Our journalism has had major impact, resulting in arrests, government reports, letters from members of Congress and more. At ProPublica, impact is at the core of what we do, so we keep pretty careful track of it. Here are some highlights of the impact we’ve had together:

  • As a result of ProPublica’s reporting, four members or associates of the white supremacist group Rise Above Movement were arrested in connection with violence committed at the “Unite the Right” rally in Charlottesville, Virginia, in 2017. U.S. Attorney Thomas T. Cullen cited our stories in a press conference announcing the indictments, saying we did a “fantastic job.” The RAM members pleaded guilty.

  • Four other members of RAM were arrested for their roles in violent rallies in California in 2017, though a judge dismissed the charges.

  • A U.S. Marine was court-martialed and ousted from the service after ProPublica revealed that he was a neo-Nazi involved in violence at Charlottesville.

  • Following our reporting, then-Rep. Keith Ellison sent a letter to the secretary of defense requesting information on white supremacists in the military.

  • A member of RAM lost his job with defense contractor Northrop Grumman in the wake of our reporting.

  • Following the Los Angeles Times’ reporting on hate incidents in a southern California school district, the community held a forum in response.

  • The U.S. Commission on Civil Rights issued a nearly 300-page report on hate crimes, widely citing ProPublica’s reporting and that of our partners.

  • A research paper from the University of Chicago Law School on hate crime data tracking widely cited our project.

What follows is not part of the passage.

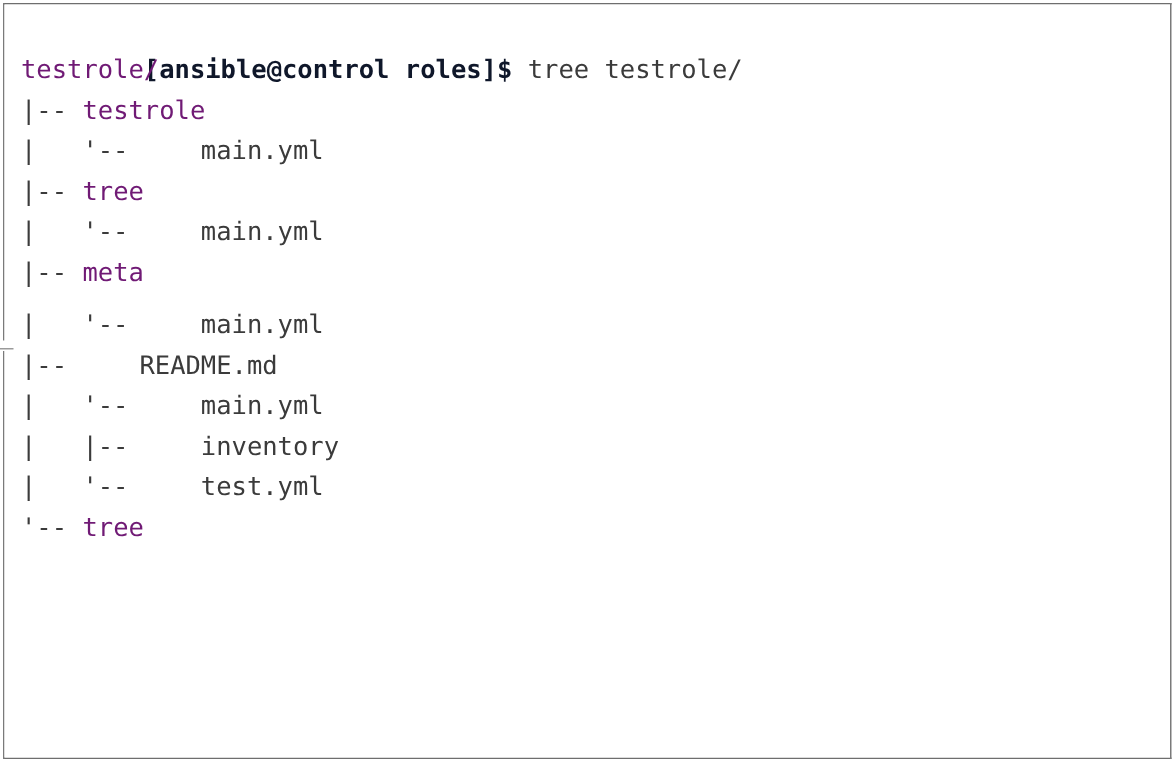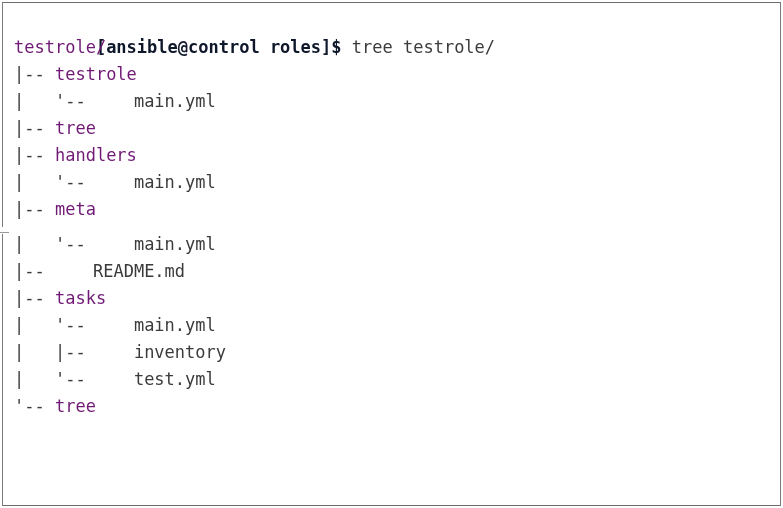"|-- handlers" div.line { html: <div><span>|-- </span><span>handlers</span></div> -> none }
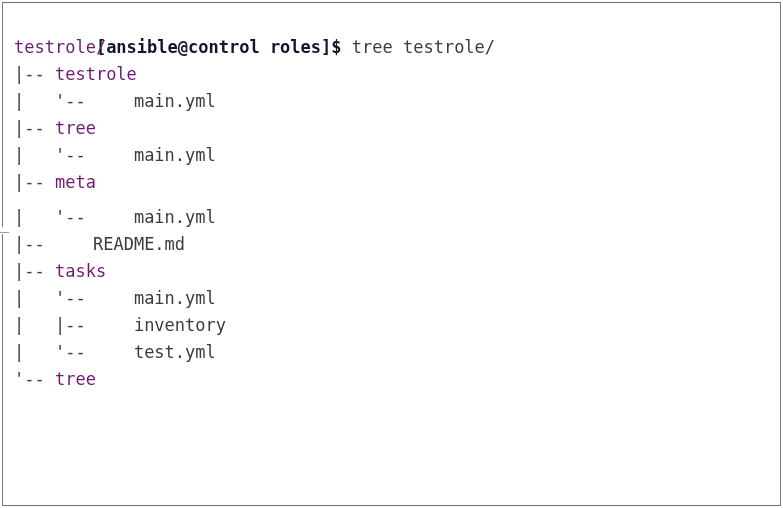"|-- tasks" div.line { html: <div><span>|-- </span><span>tasks</span></div> -> none }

  • Numerous police departments began sending hate crime data, updated their hate crime reporting process or fixed hate crime database problems because of our reporting.

  • Several police departments corrected or reviewed their hate crimes data after we found errors in records we received from them.

  • After we reported that police were misreporting anti-heterosexual hate crimes as anti-LGBTQ and other types of crimes, the number of these bias crimes reported to the FBI fell by half from 2017 to 2018.

  • The Matthew Shepard Foundation said it would increase resources dedicated to training police officers to identify and investigate hate crimes, citing our project.

  • The South Asian Americans Leading Together organization, which tracks hate crimes, cited our reporting in its annual commentary on the FBI’s 2017 hate crime data.

  • The Daily Stormer in Spanish removed the name of a popular Spanish forum from its site after legal action was threatened following a Univision story.

This project would be nothing without the tireless efforts of the journalists at dozens of partner newsrooms. Here are just a few highlights, from both our partners and from ProPublica:

  • Documenting Hate Documentary, Part 1 and Part 2, ProPublica and Frontline, August 2018

Read all stories here.

We’re grateful to all of our partners for working on this project, and we’re proud of our collective body of work and of all the reporters who chased leads. We also couldn’t have done it without the thousands of people who submitted tips to us and whose stories we tried to tell. We’re glad we were able to get so many police records on hate crimes, and we’re grateful to jurisdictions that were responsive to our record requests. This type of reporting isn’t easy, and there are still many stories that remain untold. Although the project is coming to an end, many newsrooms — including ProPublica — are continuing to prioritize this issue. Unfortunately, much work remains to be done.